Correlation between PH and other variables reveals that Bowl Setpoint, Filler Level, and Pressure Vacuum have the strongest positive associations with pH, while Mnf Flow, Pressure Setpoint, and Usage Cont show strong negative correlations with all statistically significant with very low p-values. PH influenced key operations. Variables like Carb Temp, Filler Speed, and Air Pressurer show weak or non-significant relationships, suggesting minimal influence on pH.
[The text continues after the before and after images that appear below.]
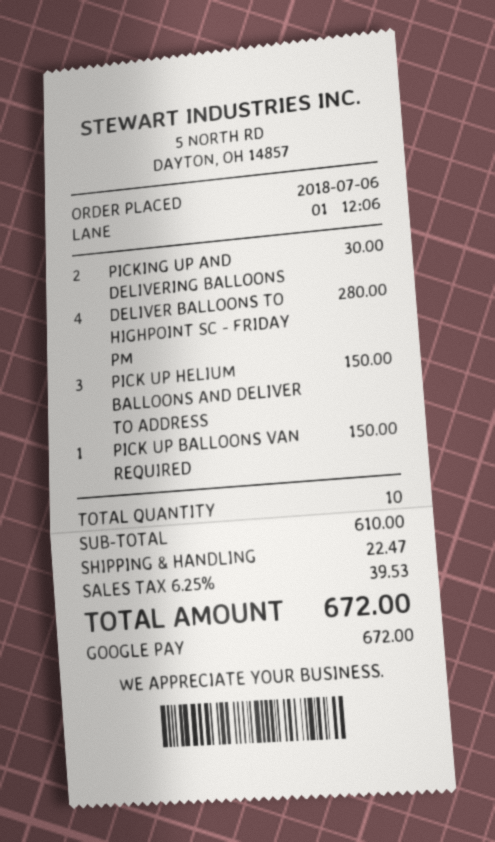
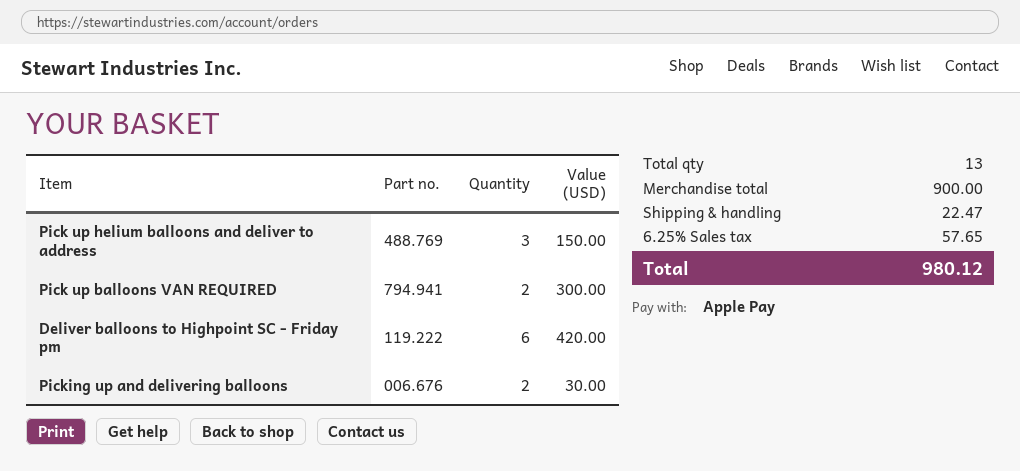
payment method: Google Pay -> Apple Pay
DELIVER BALLOONS TO HIGHPOINT SC - FRIDAY PM: 4 for 280.00 -> 6 for 420.00
PICK UP BALLOONS VAN REQUIRED: 1 for 150.00 -> 2 for 300.00
total quantity: 10 -> 13
subtotal: 610.00 -> 900.00
tax: 6.25% = 39.53 -> 6.25% = 57.65
total: 672.00 -> 980.12

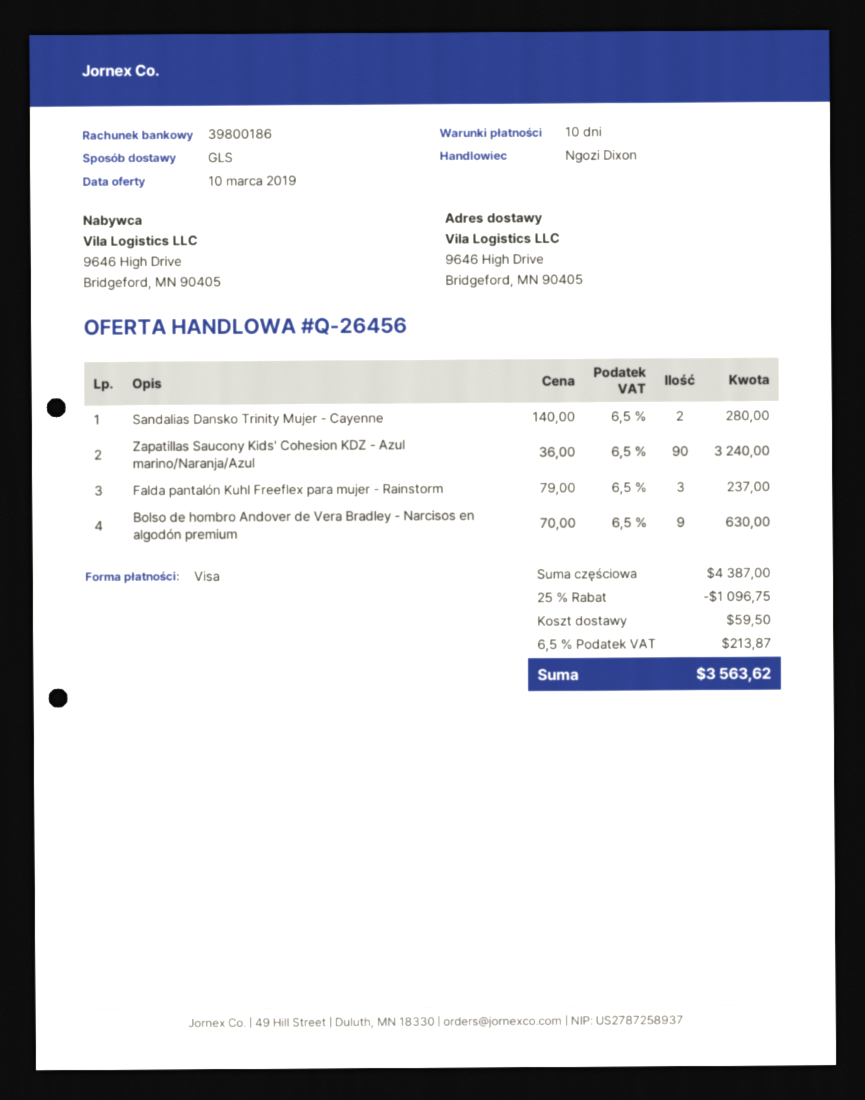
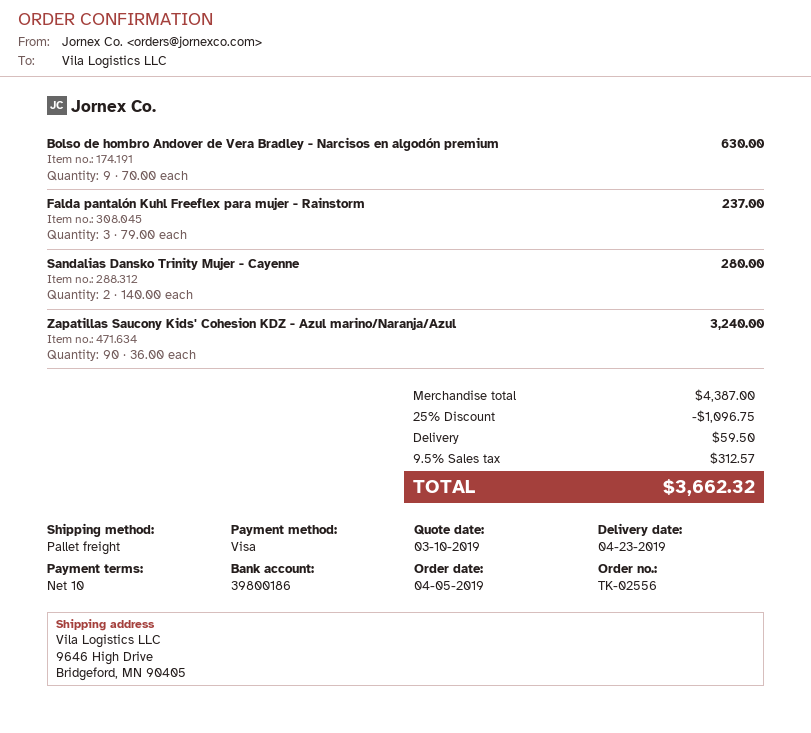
shipping method: GLS -> pallet freight
tax: 6.5% = 213.87 -> 9.5% = 312.57
total: 3563.62 -> 3662.32

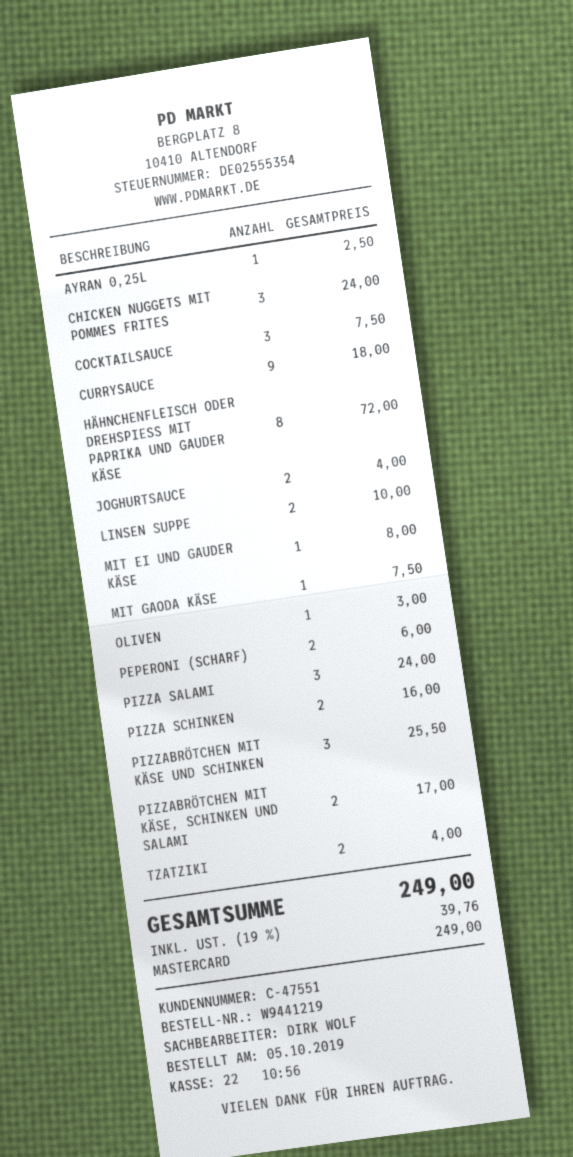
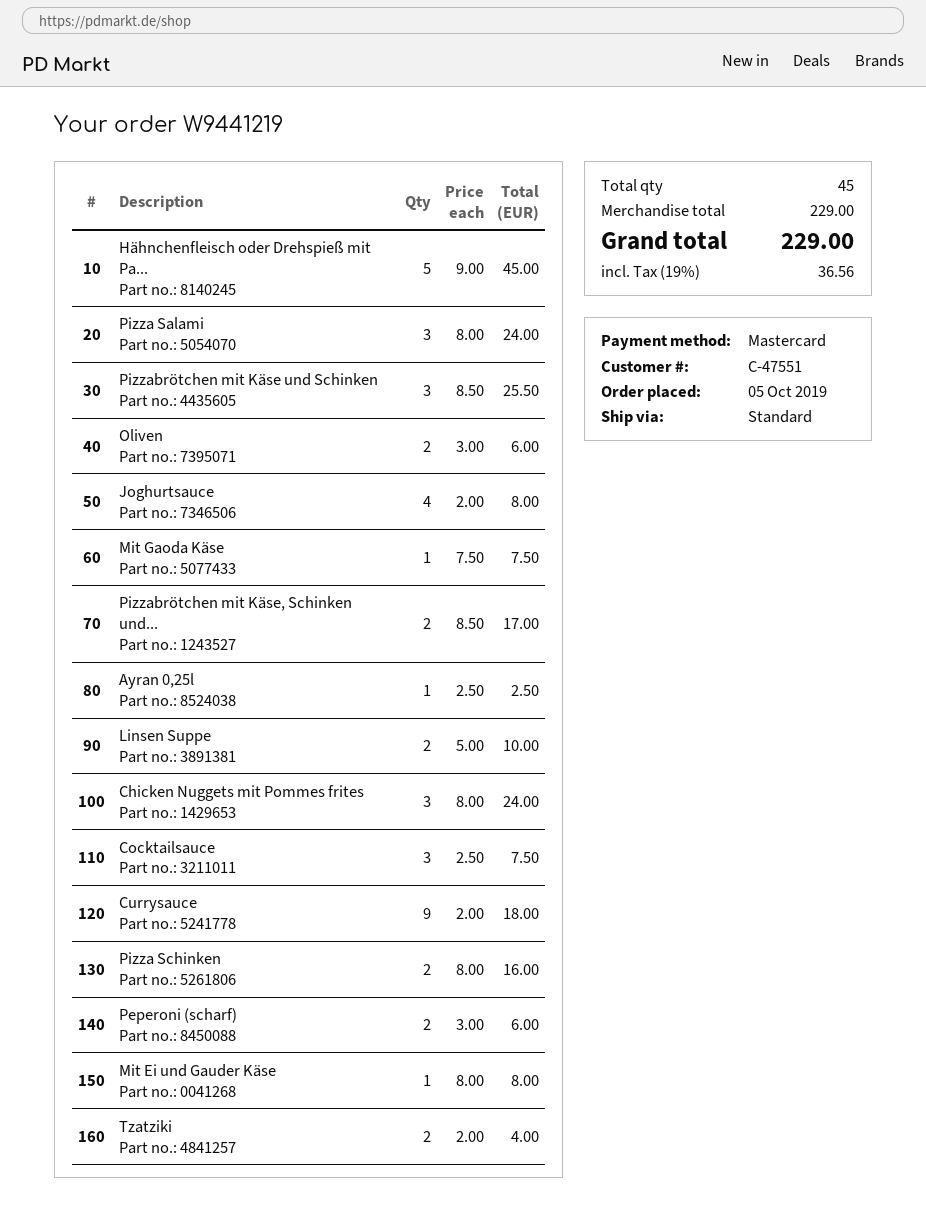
HÄHNCHENFLEISCH ODER DREHSPIESS MIT PAPRIKA UND GAUDER KÄSE: 8 for 72.00 -> 5 for 45.00
JOGHURTSAUCE: 2 for 4.00 -> 4 for 8.00
OLIVEN: 1 for 3.00 -> 2 for 6.00
tax: 19% = 39.76 -> 19% = 36.56
total: 249.00 -> 229.00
# Drop non-numeric columns and rows with missing PH
data_clean <- train_raw %>%
  select_if(is.numeric) %>%
  drop_na(PH)


# Compute correlation with PH
correlations <- data_clean %>%
  select(-PH) %>%
  summarise_all(~cor(.x, data_clean$PH, use = "complete.obs")) %>%
  pivot_longer(everything(), names_to = "Variable", values_to = "Correlation") %>%
  arrange(desc(abs(Correlation))) 
# Barplot of correlations
ggplot(correlations, aes(x = reorder(Variable, Correlation), y = Correlation)) +
  geom_bar(stat = "identity", fill = "steelblue") +
  coord_flip() +
  labs(title = "Correlation of Variables with PH",
       x = "Variable",
       y = "Correlation Coefficient") +
  theme_minimal()

The bar plot visualizes the strength and direction of correlation between various manufacturing variables and pH levels in the production process. At a high level, it shows that Bowl Setpoint, Filler Level, and Pressure Vacuum have the strongest positive correlations with pH, suggesting that higher values in these variables are typically associated with higher pH. Conversely, variables like MnF Flow, Pressure Setpoint, and various Hydraulic Pressures show the most negative correlations, indicating that increases in these may lead to lower pH values. Most other variables exhibit weak or negligible correlations, implying limited direct influence on pH individually. This insight helps prioritize which process parameters should be monitored or adjusted when targeting pH control.

Relationships, Distributions and Checking Outliers

# Keep only numeric columns and drop rows with missing PH
data_numeric <- train_raw %>%
  select(where(is.numeric)) %>%
  drop_na(PH)
# Get all column names except PH
predictors <- setdiff(names(data_numeric), "PH")
# Create scatter plots for all numeric variables against PH (excluding PH itself)
# Generate scatter plots where color is mapped to PH
plots <- map(predictors, function(var) {
  ggplot(data_numeric, aes(x = .data[[var]], y = PH, color = PH)) +
    geom_point(alpha = 0.6) +
    geom_smooth(method = "lm", se = FALSE, color = "black", linetype = "dashed") +
    scale_color_gradient(low = "blue", high = "red") +
    labs(title = paste("PH vs", var), x = var, y = "PH") +
    theme_minimal()
})
# Display first 6 plots
grid.arrange(grobs = plots[1:6], ncol = 3)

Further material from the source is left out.